Many PR writers assemble a pitch and then pray for the reporter’s interest. They bank on the allure of their client’s nth iteration of, say, anti-malware software. This leaves reporters wondering, “Why should I care?”
Why do we pitch this way?
Because we’re here to serve the executives on the corporate side and our clients on the agency side. We want to dazzle the journalist with the app’s new features and hope that makes the grade. Maybe we’re afraid to ask questions because we think we should know the answer. Or we’re shy to ask for what we need because we’re the new kid on the account team and we’re supposed to absorb all the information before we speak up.
Perhaps it’s none of these things.
Rather, perhaps it’s the glaring omission in the pitch—that is, the problem the solution fixes!—the people involved, their pain (and gain). Too often, PR writers describe the company’s side of the equation (the solution) without mentioning the customer’s side (the problem).
Journalists like to write stories about people solving problems in stories of transformation. The most important words in that statement? People, problems. Notice we didn’t say “companies, solutions.” Sure, the company and solution ends up in the final story, but that’s not what hooks journalists or their “readers” (aka customers and prospective customers).
A winning pitch is not a jargon-filled product description. But if you read the average technology pitch, you’ll wonder what problem the technology solves. At WriteCulture, we know this because we read countless pitches across many agencies and companies. We know that this misguided omission of “the problem” is commonplace.
The problem might strike you as implicit in the company’s solution. But it must be spelled out, it must be demonstrated. It should strike a visceral chord in the journalist. Showing her the problem clearly shows you understand her audience’s needs and pain, and demonstrates your product’s relevance in the life of the reader.

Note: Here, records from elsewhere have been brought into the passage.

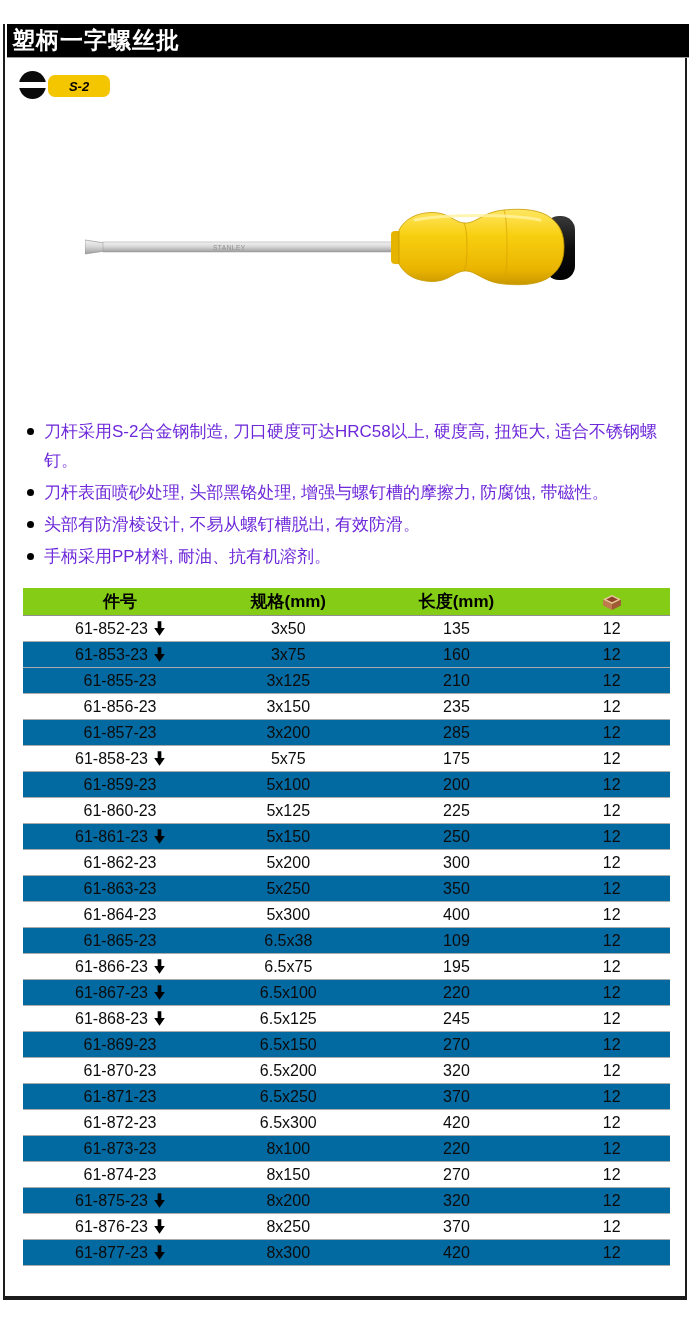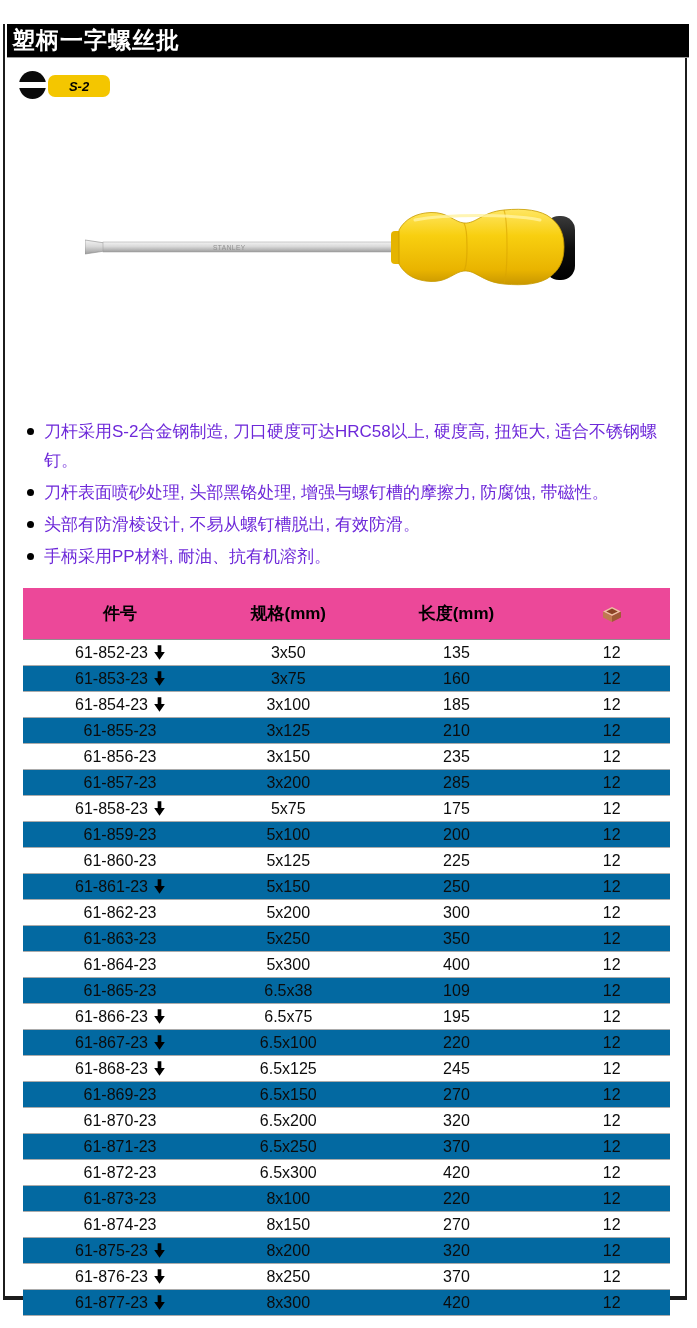--- a/index.html
+++ b/index.html
@@ -40,22 +40,22 @@
     margin-bottom:3px;color:#6d28d9;
   }
   .features li .dot{
     position:absolute;left:0;top:11px;width:7px;height:7px;border-radius:50%;background:#000;
   }
   
   .spec-table{position:absolute;left:23px;top:588px;width:647px;border-collapse:collapse;table-layout:fixed;}
   .spec-table col.c1{width:30%;} .spec-table col.c2{width:22%;}
   .spec-table col.c3{width:30%;} .spec-table col.c4{width:18%;}
   .spec-table th{
-    background:#ec4899;height:27px;font-size:17px;font-weight:bold;color:#000;
-    text-align:center;padding:12px;border-bottom:1px solid #8f8f8f;
+    background:#84cc16;height:27px;font-size:17px;font-weight:bold;color:#000;
+    text-align:center;padding:0;border-bottom:1px solid #8f8f8f;
   }
   .spec-table td{
     height:25px;font-size:16px;text-align:center;padding:0;color:#0c0c0c;
     border-bottom:1px solid #ababab;white-space:nowrap;
   }
   .spec-table tr.alt td{background:#0369a1;}
   .arrow{display:inline-block;width:11px;height:15px;margin-left:6px;vertical-align:-2px;}
   .pkg{display:inline-block;width:22px;height:17px;vertical-align:middle;}
 </style>
 </head>
@@ -158,28 +158,20 @@
         <td>12</td>
       </tr>
       <tr class="alt">
         <td><span>61-853-23</span><svg class="arrow" viewBox="0 0 12 16">
             <path d="M4 0h4v7.5h3.8L6 16 0.2 7.5H4z" fill="#000"></path>
           </svg></td>
         <td>3x75</td>
         <td>160</td>
         <td>12</td>
       </tr>
-      <tr>
-        <td><span>61-854-23</span><svg class="arrow" viewBox="0 0 12 16">
-            <path d="M4 0h4v7.5h3.8L6 16 0.2 7.5H4z" fill="#000"></path>
-          </svg></td>
-        <td>3x100</td>
-        <td>185</td>
-        <td>12</td>
-      </tr>
       <tr class="alt">
         <td><span>61-855-23</span></td>
         <td>3x125</td>
         <td>210</td>
         <td>12</td>
       </tr>
       <tr>
         <td><span>61-856-23</span></td>
         <td>3x150</td>
         <td>235</td>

In the WriteCulture Pitching Workshop we tell team members to put the solution on ice and focus only on the problem. That might sound harsh, or maybe even difficult or off-putting to your client. But we’ve seen the results. It works.

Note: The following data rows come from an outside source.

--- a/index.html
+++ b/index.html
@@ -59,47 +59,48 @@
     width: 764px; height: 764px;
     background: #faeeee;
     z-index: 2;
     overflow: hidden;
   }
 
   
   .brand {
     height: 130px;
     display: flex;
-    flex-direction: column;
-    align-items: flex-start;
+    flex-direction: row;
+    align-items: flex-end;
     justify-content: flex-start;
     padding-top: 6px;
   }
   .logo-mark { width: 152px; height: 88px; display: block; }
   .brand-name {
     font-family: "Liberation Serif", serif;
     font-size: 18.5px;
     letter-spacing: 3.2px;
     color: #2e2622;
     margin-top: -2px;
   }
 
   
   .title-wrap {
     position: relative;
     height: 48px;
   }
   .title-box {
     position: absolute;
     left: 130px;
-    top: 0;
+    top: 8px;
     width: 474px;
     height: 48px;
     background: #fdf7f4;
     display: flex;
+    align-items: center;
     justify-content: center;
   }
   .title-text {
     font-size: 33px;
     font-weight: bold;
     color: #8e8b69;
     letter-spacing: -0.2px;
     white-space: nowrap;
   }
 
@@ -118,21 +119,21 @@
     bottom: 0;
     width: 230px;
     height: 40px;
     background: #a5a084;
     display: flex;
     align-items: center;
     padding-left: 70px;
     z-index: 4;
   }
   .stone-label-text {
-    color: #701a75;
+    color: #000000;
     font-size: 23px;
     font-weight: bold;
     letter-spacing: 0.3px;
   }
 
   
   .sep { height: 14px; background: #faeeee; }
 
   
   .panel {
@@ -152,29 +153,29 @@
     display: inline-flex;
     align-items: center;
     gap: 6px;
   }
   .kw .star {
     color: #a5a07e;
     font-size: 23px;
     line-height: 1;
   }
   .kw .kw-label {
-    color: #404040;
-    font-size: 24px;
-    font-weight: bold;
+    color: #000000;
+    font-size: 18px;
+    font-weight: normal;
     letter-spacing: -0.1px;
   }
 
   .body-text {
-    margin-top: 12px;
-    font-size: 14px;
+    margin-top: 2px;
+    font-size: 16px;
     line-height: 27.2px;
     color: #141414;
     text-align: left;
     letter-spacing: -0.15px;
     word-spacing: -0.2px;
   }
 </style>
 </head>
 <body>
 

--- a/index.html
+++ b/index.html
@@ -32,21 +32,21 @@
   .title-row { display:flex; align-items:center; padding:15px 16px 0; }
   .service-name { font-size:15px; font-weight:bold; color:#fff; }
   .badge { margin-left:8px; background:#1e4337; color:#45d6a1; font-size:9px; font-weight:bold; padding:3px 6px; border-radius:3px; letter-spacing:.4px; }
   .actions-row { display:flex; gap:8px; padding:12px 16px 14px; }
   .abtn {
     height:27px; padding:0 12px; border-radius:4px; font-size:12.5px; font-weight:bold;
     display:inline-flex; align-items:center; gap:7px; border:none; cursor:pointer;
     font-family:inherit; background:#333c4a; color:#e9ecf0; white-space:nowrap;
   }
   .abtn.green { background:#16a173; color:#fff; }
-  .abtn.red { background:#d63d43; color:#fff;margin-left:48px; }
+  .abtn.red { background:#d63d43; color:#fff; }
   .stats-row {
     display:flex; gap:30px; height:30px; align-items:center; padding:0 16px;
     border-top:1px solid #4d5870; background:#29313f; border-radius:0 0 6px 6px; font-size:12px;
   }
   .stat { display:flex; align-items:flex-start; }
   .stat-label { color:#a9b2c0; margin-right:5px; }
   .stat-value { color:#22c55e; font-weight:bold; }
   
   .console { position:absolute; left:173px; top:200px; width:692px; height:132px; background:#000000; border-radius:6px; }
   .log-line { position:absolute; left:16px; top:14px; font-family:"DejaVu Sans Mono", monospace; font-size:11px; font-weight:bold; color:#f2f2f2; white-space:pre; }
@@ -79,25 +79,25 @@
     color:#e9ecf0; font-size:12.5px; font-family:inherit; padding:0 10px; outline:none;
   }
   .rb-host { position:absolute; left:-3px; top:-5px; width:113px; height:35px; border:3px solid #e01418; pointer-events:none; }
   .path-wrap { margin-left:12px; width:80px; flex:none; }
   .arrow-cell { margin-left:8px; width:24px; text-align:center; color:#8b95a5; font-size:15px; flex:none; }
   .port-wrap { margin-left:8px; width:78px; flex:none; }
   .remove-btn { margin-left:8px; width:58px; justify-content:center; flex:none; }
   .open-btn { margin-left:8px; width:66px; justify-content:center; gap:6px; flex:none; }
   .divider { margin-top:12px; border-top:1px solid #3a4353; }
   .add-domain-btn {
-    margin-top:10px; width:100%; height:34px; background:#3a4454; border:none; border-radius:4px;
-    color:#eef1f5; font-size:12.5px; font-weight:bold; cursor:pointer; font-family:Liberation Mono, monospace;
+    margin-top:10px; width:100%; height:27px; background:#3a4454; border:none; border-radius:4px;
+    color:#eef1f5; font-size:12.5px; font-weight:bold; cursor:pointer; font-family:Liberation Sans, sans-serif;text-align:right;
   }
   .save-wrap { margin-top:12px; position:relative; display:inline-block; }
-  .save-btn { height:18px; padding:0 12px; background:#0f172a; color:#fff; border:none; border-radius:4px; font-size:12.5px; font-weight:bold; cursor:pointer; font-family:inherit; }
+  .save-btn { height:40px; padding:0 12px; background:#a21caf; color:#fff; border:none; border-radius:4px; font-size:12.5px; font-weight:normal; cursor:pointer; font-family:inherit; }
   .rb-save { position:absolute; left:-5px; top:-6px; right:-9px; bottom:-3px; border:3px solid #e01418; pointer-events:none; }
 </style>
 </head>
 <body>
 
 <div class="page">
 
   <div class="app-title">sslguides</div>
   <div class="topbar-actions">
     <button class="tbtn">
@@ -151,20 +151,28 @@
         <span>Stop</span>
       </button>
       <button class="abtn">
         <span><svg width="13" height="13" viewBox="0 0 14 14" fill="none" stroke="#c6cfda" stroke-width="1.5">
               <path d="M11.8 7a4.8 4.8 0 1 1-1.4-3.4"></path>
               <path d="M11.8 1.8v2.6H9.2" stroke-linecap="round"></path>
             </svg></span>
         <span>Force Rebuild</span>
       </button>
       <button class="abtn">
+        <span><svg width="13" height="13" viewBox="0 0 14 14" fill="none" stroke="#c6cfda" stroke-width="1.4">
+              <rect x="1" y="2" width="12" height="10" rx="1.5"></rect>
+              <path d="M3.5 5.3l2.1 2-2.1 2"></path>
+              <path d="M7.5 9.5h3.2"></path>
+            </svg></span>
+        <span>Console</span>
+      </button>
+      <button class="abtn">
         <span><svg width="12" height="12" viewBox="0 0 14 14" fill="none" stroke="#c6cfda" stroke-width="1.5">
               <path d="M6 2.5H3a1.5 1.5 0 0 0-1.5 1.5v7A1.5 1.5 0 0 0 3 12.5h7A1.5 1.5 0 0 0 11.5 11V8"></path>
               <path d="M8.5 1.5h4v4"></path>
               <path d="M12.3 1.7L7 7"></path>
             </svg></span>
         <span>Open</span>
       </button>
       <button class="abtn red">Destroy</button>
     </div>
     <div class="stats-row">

For example, show journalists—don’t tell them—how the CEO turned the company around: by focusing on people and the obstacles overcome. Did the CEO have to fire half the executive staff and two-thirds of the employees?
Ouch. That’s a story.
Did the remaining employees come up with an idea that turned things around? If so, great. That means the employees were people overcoming problems. There’s natural drama and action in those details. For example, maybe their creation of a self-governance system lifted the company out of deep debt and brought profitability back by 40% within one year, etc., etc.
Don’t overlook the inherent drama, inspiration and results. How can you train your mind to see that? Look for people and problems. Don’t get buried by the “solution.”
Imagine if the pitch started by telling the journalist that Mr. CEO increased revenues by 40% from 2014 to 2015. Then asking the journalist if he wants to speak with the CEO and find out how he did it? Again, no mention of the problem, no conflict, no meat on the bone!
Not only should the problem be front and center, it should start the pitch. Introduce your client at the end. That’s right—if the reporter is sold on the problem, she’ll read further and contact your company.
At WriteCulture, we hold our workshop attendees’ feet to the fire and make them define, refine and polish their problem statements until the lightbulb stays on.
Here’s what a couple of past attendees said:
One person’s takeaway, in his own words: “Focus on problem as the lead into a pitch; focusing on a problem and humanizing it makes it relatable… Now I’m looking at the problem or shortcoming in the industry that my client is addressing.”
Within a month, this attendee had placed five clients and established an ongoing column for one of them in Inc.
Another said, “I’ve seen an increase in feedback and interest [from reporters] … a lot of feedback … by not focusing on an event itself but on the problem or interest. I changed the way I approach writing a pitch and thinking about pitching. I’m identifying the problem and what will be interesting, and leading with that.”